Erdoğan'a yöneltilen diğer sorular ve yanıtları şöyle:
- Konut fiyatlarında son dönemde yaşanan fahiş fiyatların önüne geçmek için Cumhuriyet tarihinin en büyük Sosyal Konut Projesini hayata geçirdiniz, İlk Evim İlk İşyerim Projesinde bu hafta 25 Ekim’de temeller atılacak. Tabi vatandaşların yoğun ilgisi var ilk günden bu yana. Diğer yandan muhalefetin de bu konuya ilişkin projenin tamamlanamayacağı ve gerçekleşemeyeceği yönünde iddiaları var. Bunu nasıl değerlendiriyorsunuz?
Bunlarda yalan dolan çok çok fazla. Zira şu an itibarıyla bizim sadece TOKİ’de bitirip sahiplerine teslim ettiğimiz konut sayısı yaklaşık 1 milyon 170 bin. Yapılmakta olan demiyorum, bitirip de sahiplerine teslim ettiğimiz... Şimdi ise gerek konut gerek işyeri gerekse arsa noktasında yeni bir adım atıyoruz. İlk etapta 1 milyon arsa planladık. Çevre, Şehircilik ve İklim Değişikliği Bakanlığımız, Türkiye’nin dört bir yanında hangi bölgede ne kadar parsel, arsa ayıracağız, bunların çalışmalarını yaptı ve inşallah bunların teslimini de kura ile sahiplerine yapacağız. Bunun gerçekleştirilememesi için, yapılmaması için hiçbir sebep yok. Çünkü bizim icraatlarımızın ulaştığı yere bunların hayalleri dahi ulaşamaz. Biz bunu yaptık. Eserimiz ortada. Eşek ölür kalır semeri, insan ölür kalır eseri. Biz eserlerimizle konuşuyoruz. Olay bu kadar basit.
- “Muhafazakâr devrimciyim” ifadeniz çok konuşuldu, çok tartışıldı. Muhafazakâr bir devrimci neye muhaliftir?
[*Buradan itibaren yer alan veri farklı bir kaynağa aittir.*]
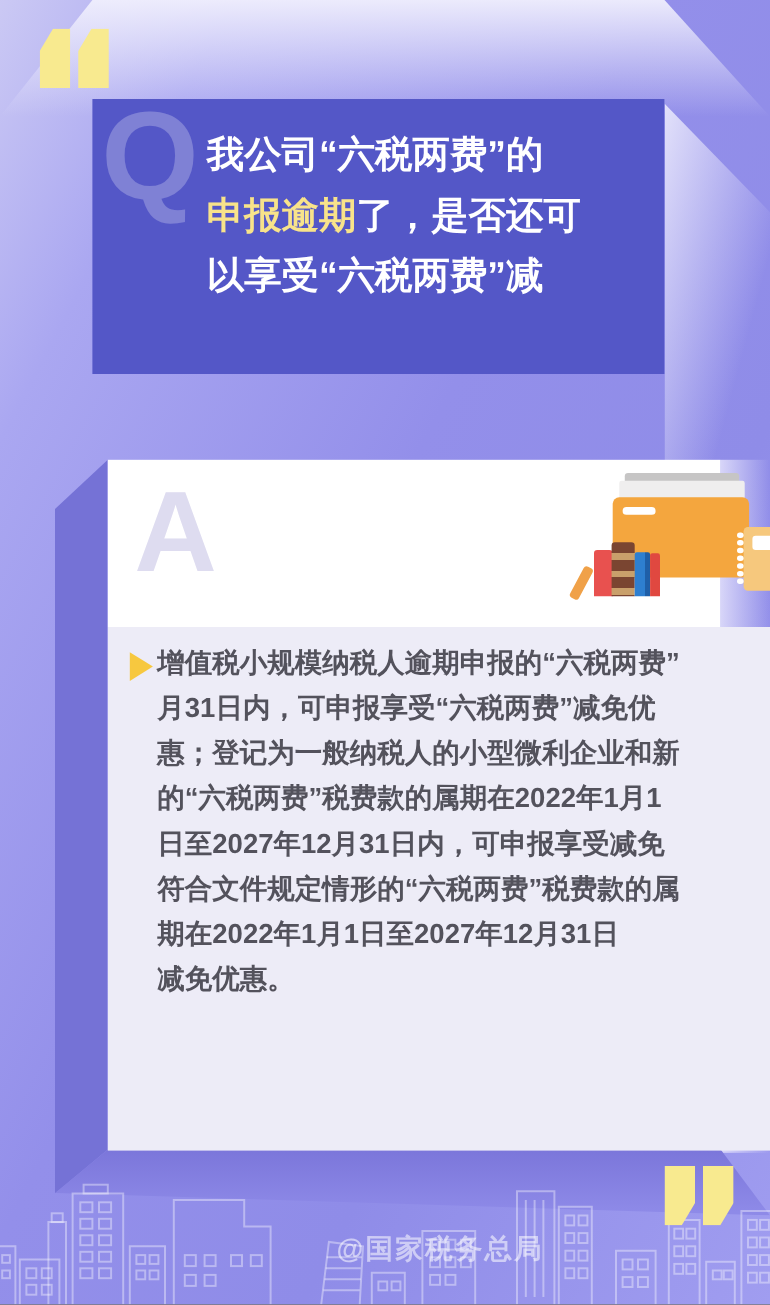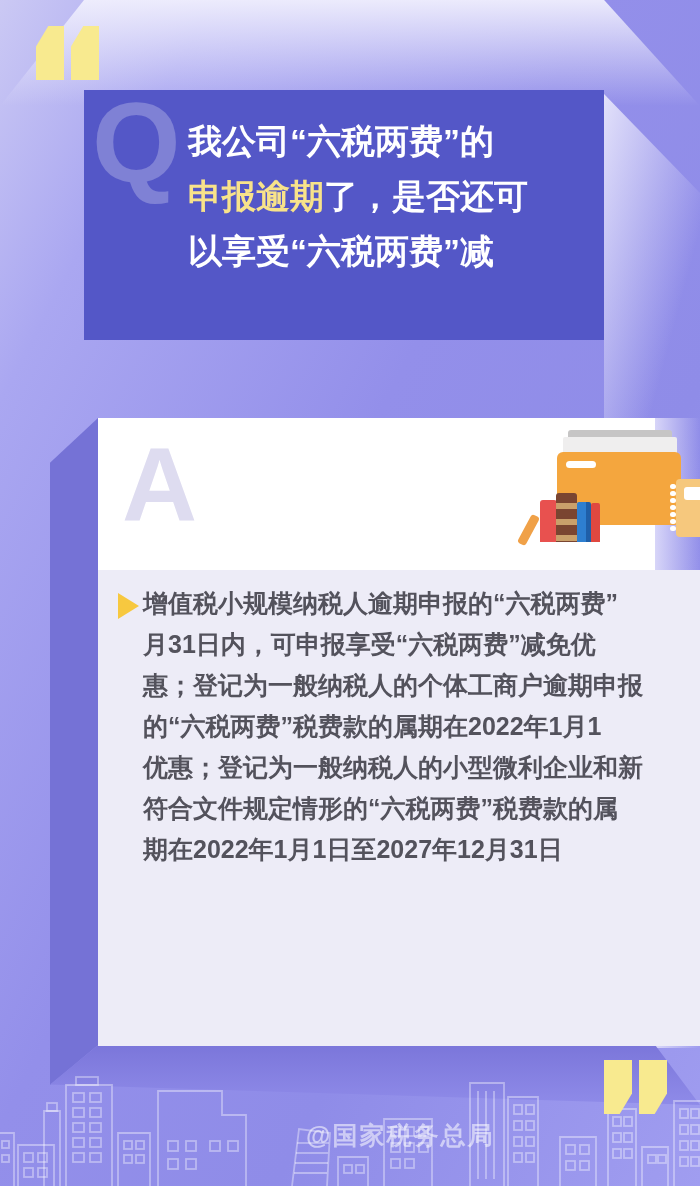--- a/index.html
+++ b/index.html
@@ -167,25 +167,26 @@
       <div class="book-blue"></div>
       <div class="book-red2"></div>
     </div>
   </div>
 
   <div class="abs abody">
     <div class="bullet"></div>
     <div class="atext">
       <div class="aline">增值税小规模纳税人逾期申报的“六税两费”</div>
       <div class="aline">月31日内，可申报享受“六税两费”减免优</div>
-      <div class="aline">惠；登记为一般纳税人的个体工商户逾期申报</div>
+      <div class="aline">惠；登记为一般纳税人的小型微利企业和新</div>
       <div class="aline">的“六税两费”税费款的属期在2022年1月1</div>
-      <div class="aline">优惠；登记为一般纳税人的小型微利企业和新</div>
+      <div class="aline">日至2027年12月31日内，可申报享受减免</div>
       <div class="aline">符合文件规定情形的“六税两费”税费款的属</div>
       <div class="aline">期在2022年1月1日至2027年12月31日</div>
+      <div class="aline">减免优惠。</div>
     </div>
   </div>
 
   <svg class="abs skyline" width="700" height="111" viewBox="0 0 700 111">
     <g fill="none" stroke="rgba(255,255,255,0.38)" stroke-width="1.8">
       <path d="M-4,111 V58 H14 V111"></path>
         <rect x="2" y="66" width="7" height="7"></rect>
         <rect x="2" y="80" width="7" height="7"></rect>
       <path d="M18,111 V70 H54 V111"></path>
         <rect x="24" y="78" width="9" height="9"></rect>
Bir muhafazakâr devrimci neyin yanında ve neyin karşısındadır?
Biz muhafazakâr devrimciyiz. Milli ve manevi değerlerimize tavizsiz şekilde sahip çıkan; haklarımızı, menfaatlerimizi her şartta koruyan yanımızla muhafazakârız. Ülkemiz için eser ve hizmet siyasetinden demokrasi, hak ve özgürlüklere, her alanda devrim niteliğinde adımlar atan; dünyadaki zulme ve adaletsizliklere itiraz eden yanımızla da devrimciyiz.
Yakıp yıkan, taş üstüne taş koymayan sözde devrimciliğin aksine; kendi medeniyetinin değerlerinden yana olarak sürekli okuyan, çalışan, üreten, imar eden, geliştiren ve atılım içinde olan gerçek bir devrimciliktir bu. Muhafazakâr devrimcilik işte budur. Bu anlamda özellikle gençlerimize Nuri Pakdil’in eserlerini okumalarını tavsiye ediyorum. Ben merhum Nuri ağabeyimizin aynı zamanda talebesi durumundaydım. A Haber de zaman zaman Nuri ağabeyi anlatırken onun bu konudaki duruşuna da işaret ediyor.